Summary of findings (restated, but basically the same as found at [2]): Test system, Macbook Pro, Intel Core i7-2820QM (4/8 cores), 8GiB RAM, Samsung SSD 840 EVO, Fedora Rawhide Workstation. Test case, build WebKitGTK from source.
$ cmake -DPORT=GTK -DCMAKE_BUILD_TYPE=RelWithDebInfo -GNinja $ ninja
Case 1: 8GiB swap on SSD plain partition (not encrypted, not on LVM) Case 2: 8GiB swap on /dev/zram0
In each case, that swap is exclusive, there are no other swap devices. Within ~30 minutes in the first case, and ~10 minutes in the second case, the GUI is completely unresponsive, mouse pointer has frozen and doesn't recover after more than 30 minutes of waiting. By remote ssh, the first case is semi-responsive, updates should be every 5 seconds but are instead received every 2-5 minutes but it wasn't possible to compel recovery by cancelling the build process after another 30 minutes. By remote ssh, the second case is totally unresponsive, no updates for 30 minutes.

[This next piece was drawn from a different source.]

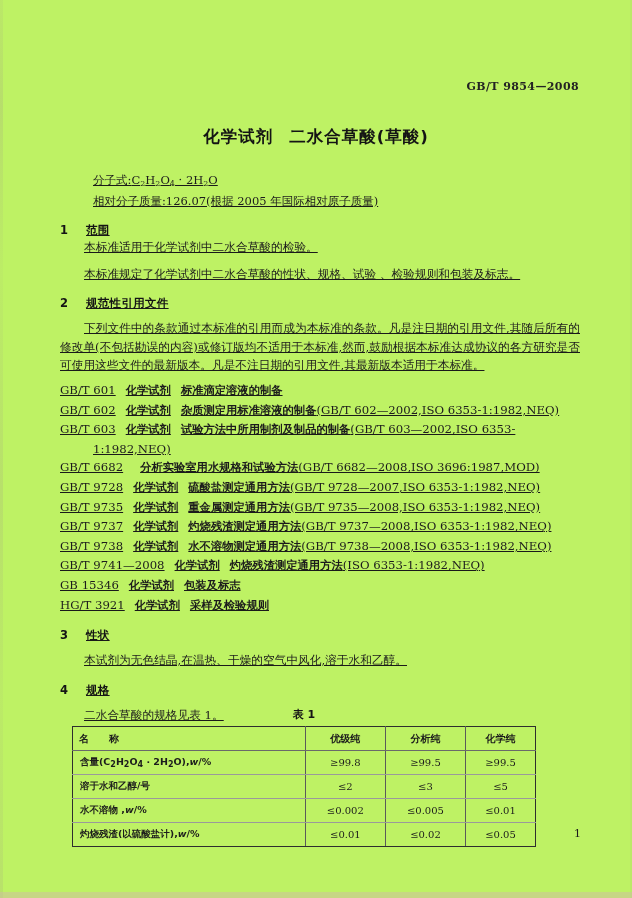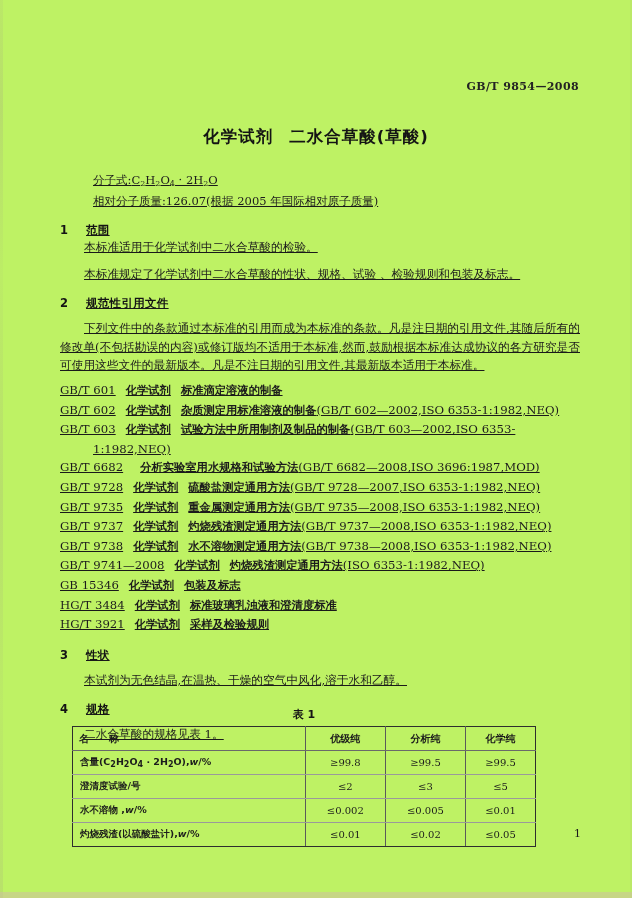"HG/T 3484 化学试剂 标准玻璃乳浊液和澄清度标准" div.ref-item { html: <div> <span> <span>HG/T 3484</span><span></span><span>化学试剂</span><span></span><span>标准玻璃乳浊液和澄清度标准</span><span></span> </span> </div> -> none }
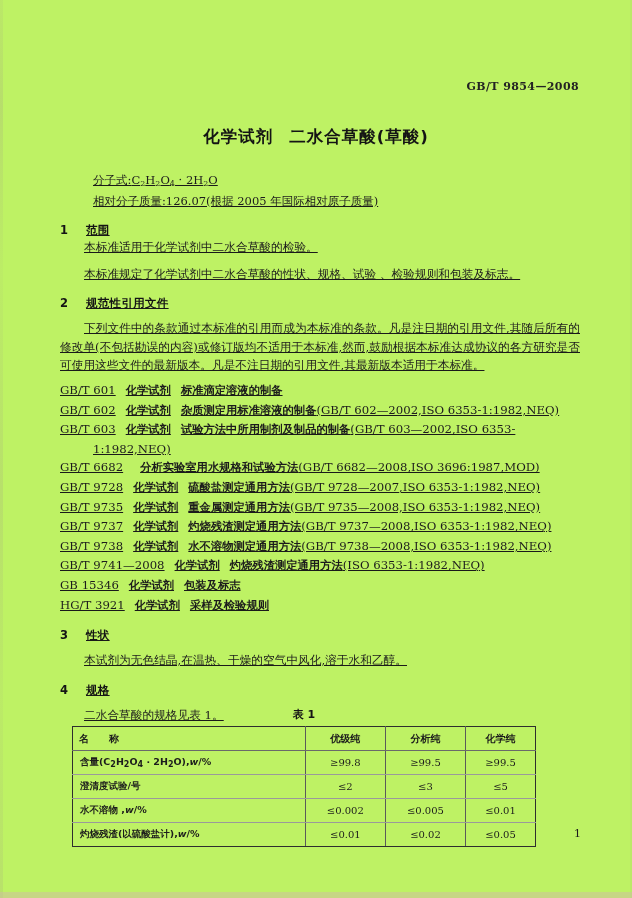"澄清度试验/号" td.name-col { text: 澄清度试验/ -> 溶于水和乙醇/ }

The system was manually forced power off at that point, in both cases. oom killer never triggered.
NOTE: ninja, by default on this system, sets N concurrent jobs to nrcpus + 2, which is 10 on this system. If I reboot with nr_cpus=4, ninja sets N jobs to 6.
Case 3: 2GiB swap on /dev/zram0 In one test this resulted in system hang (no pointer movement) within 5 minutes of executing ninja, and within another 6 minutes oom killer is invoked on a cc1plus process, which is fatal to the build process, remaining build related processes quit on their own, and the system eventually recovers.
But in two subsequent tests in this same configuration, oom killer wasn't invoked, and the system meandered between responsive for ~1 minute, totally frozen for 5-6 minutes, in a cycle lasting beyond 1 hour without ever triggering oom killer.
Screenshot taken during one of the moments the remote ssh session updated https://drive.google.com/open?id=1IDboR1fzP4onu_tzyZxsx7M5cT_RJ7Iz
The state had not changed after 45 minutes following the above screenshot so I forced power off on that system. But the point here is this slightly different configuration has some non-determinism to it, even though in the end it's a bad UX. The default, unprivileged build command is effectively taking down the system all the same.
Case 4: 8GiB swap on SSD plain partition, `ninja -j 4` This is the same setup as Case 1, except I manually set N jobs to 4. Build succeeds, and except for a few mouse pointer stutters, the system remains responsive, even Firefox with multiple tabs open, and youtube video playing. Exactly the experience we'd like to see, albeit not all CPU resources are used for the build, but clearly the limiting factor is this particular package requires more than ~14GiB to build successfully, and the system + shell + Firefox, just doesn't have that.
Starter questions: To what degree, and why, is this problem instigated by the build application (ninja in this example) or its supporting configuration files, including cmake? Or the kernel? Or the system configuration? Is it a straightforward problem, or is this actually somewhat nuanced with multiple components in suboptimal configuration coming together as the cause? Is it expected that an unprivileged user can run a command whose defaults eventually lead to a totally unrecoverable system? From a security risk standpoint, the blame can't be entirely on the user or the application configuration, but how should application containment be enforced? Other than containerizing the build programs, is there a practical way right now of enforcing CPU and memory limits on unprivileged applications? Other alternatives? At the very least it seems like getting to an oom killer sooner would result in a better experience, fail the process before the GUI becomes unresponsive and hangs out for 30+minutes (possibly many hours).
[1] https://pagure.io/fedora-workstation/issue/98 [2] https://pagure.io/fedora-workstation/issue/98#comment-588713
Thanks,